• _Problem statement_
Among the lines below, copy each one in which "gradient" appears.

--- START ---

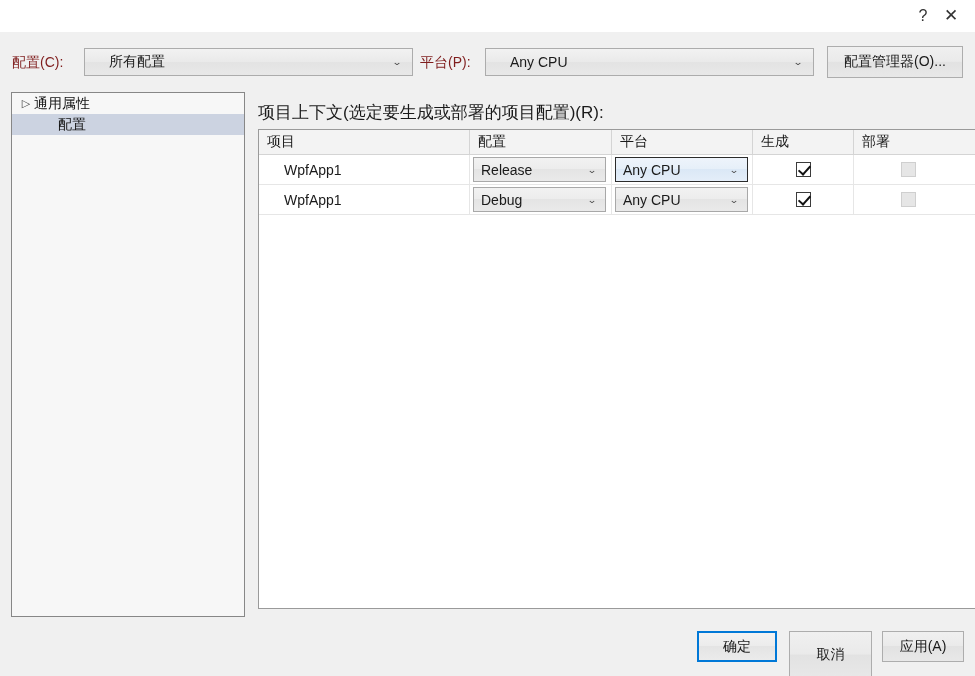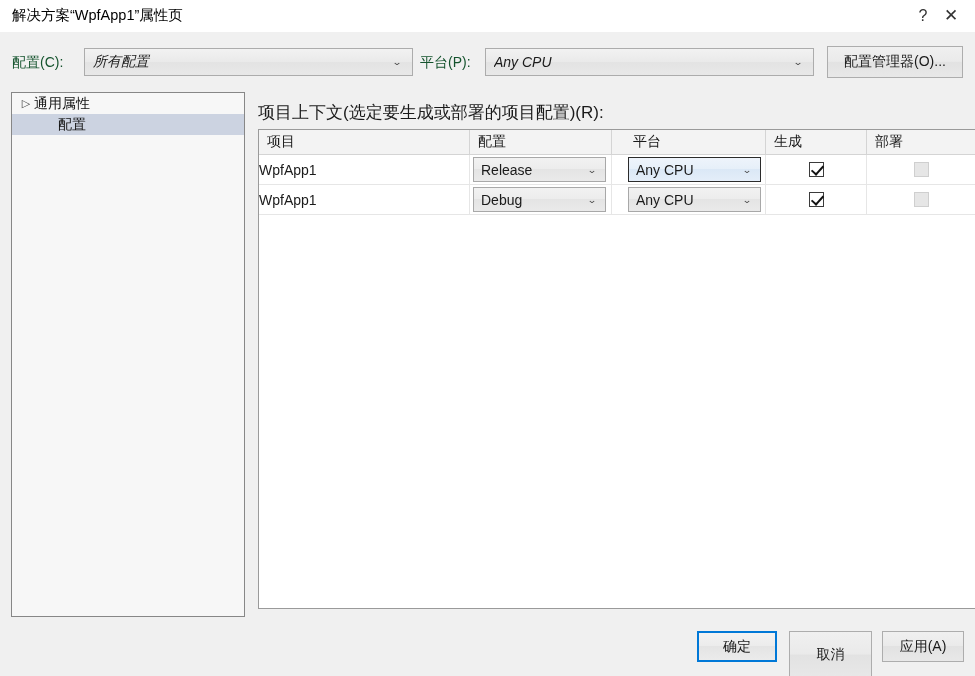--- a/index.html
+++ b/index.html
@@ -46,39 +46,38 @@
     cursor: default;
   }
   .help-btn { left: 900px; font-size: 16px; }
   .close-btn { left: 928px; font-size: 18px; font-weight: 300; }
   .close-glyph { font-size: 17px; line-height: 1; }
 
   
   .label {
     position: absolute;
     font-size: 14px;
-    color: #14532d;
+    color: #7f1d1d;
     white-space: nowrap;
   }
   .lbl-config { left: 12px; top: 54px; }
   .lbl-platform { left: 420px; top: 54px; }
 
   .combo {
     position: absolute;
     box-sizing: border-box;
     background: linear-gradient(to bottom, #f2f2f2 0%, #eaeaea 48%, #e3e3e3 50%, #e8e8e8 100%);
     border: 1px solid #acacac;
     display: flex;
     align-items: center;
-    padding-left: 8px;
+    padding-left: 24px;
     font-size: 14px;
     color: #1a1a1a;
     cursor: default;
     user-select: none;
-    font-style: italic;
   }
   .combo .combo-text { flex: 1; white-space: nowrap; overflow: hidden; }
   .combo .arrow {
     width: 18px;
     text-align: center;
     font-size: 9px;
     color: #4a4a4a;
     margin-right: 6px;
     transform: scaleX(1.4);
   }
@@ -176,40 +175,40 @@
     color: #1a1a1a;
     border-right: 1px solid #d4d4d4;
     white-space: nowrap;
     cursor: default;
     user-select: none;
   }
   .grid-header .hc:last-child { border-right: 0; }
 
   .col-proj { width: 211px; }
   .col-conf { width: 142px; }
-  .col-plat { width: 141px; margin-left: 13px; }
+  .col-plat { width: 141px; }
   .col-build { width: 101px; }
   .col-deploy { width: 108px; }
 
   .grid-row {
     display: flex;
     height: 30px;
     background: #ffffff;
     border-bottom: 1px solid #e6e6e6;
     box-sizing: border-box;
   }
   .grid-row .cell {
     box-sizing: border-box;
     display: flex;
     align-items: center;
     border-right: 1px solid #e6e6e6;
     position: relative;
   }
   .grid-row .cell:last-child { border-right: 0; }
-  .cell-proj { padding-left: 0; font-size: 14px; color: #1a1a1a; }
+  .cell-proj { padding-left: 25px; font-size: 14px; color: #1a1a1a; }
 
   .cell-combo {
     box-sizing: border-box;
     width: 133px;
     height: 25px;
     margin-left: 3px;
     background: linear-gradient(to bottom, #f2f2f2 0%, #ececec 48%, #e4e4e4 50%, #eaeaea 100%);
     border: 1px solid #a8a8a8;
     display: flex;
     align-items: center;
@@ -267,21 +266,20 @@
     border: 2px solid #0078d7;
     background: linear-gradient(to bottom, #f2f2f2 0%, #ececec 48%, #e4e4e4 50%, #ebebeb 100%);
   }
   .btn-cancel { left: 789px; top: 631px; width: 83px; height: 48px; font-family: Liberation Serif, serif; }
   .btn-apply  { left: 882px; top: 631px; width: 82px; height: 31px; }
 </style>
 </head>
 <body>
 
 <div class="titlebar">
-  <div class="title-text">解决方案“WpfApp1”属性页</div>
   <button class="title-btn help-btn">
     <span>?</span>
   </button>
   <button class="title-btn close-btn">
     <span class="close-glyph">✕</span>
   </button>
 </div>
 
 <div class="label lbl-config">配置(C):</div>
 <div class="combo combo-config">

--- END ---

• _Solution below_
     background: linear-gradient(to bottom, #f2f2f2 0%, #eaeaea 48%, #e3e3e3 50%, #e8e8e8 100%);
     background: linear-gradient(to bottom, #f2f2f2 0%, #ececec 48%, #e4e4e4 50%, #eaeaea 100%);
     background: linear-gradient(to bottom, #f2f2f2 0%, #ececec 48%, #e4e4e4 50%, #ebebeb 100%);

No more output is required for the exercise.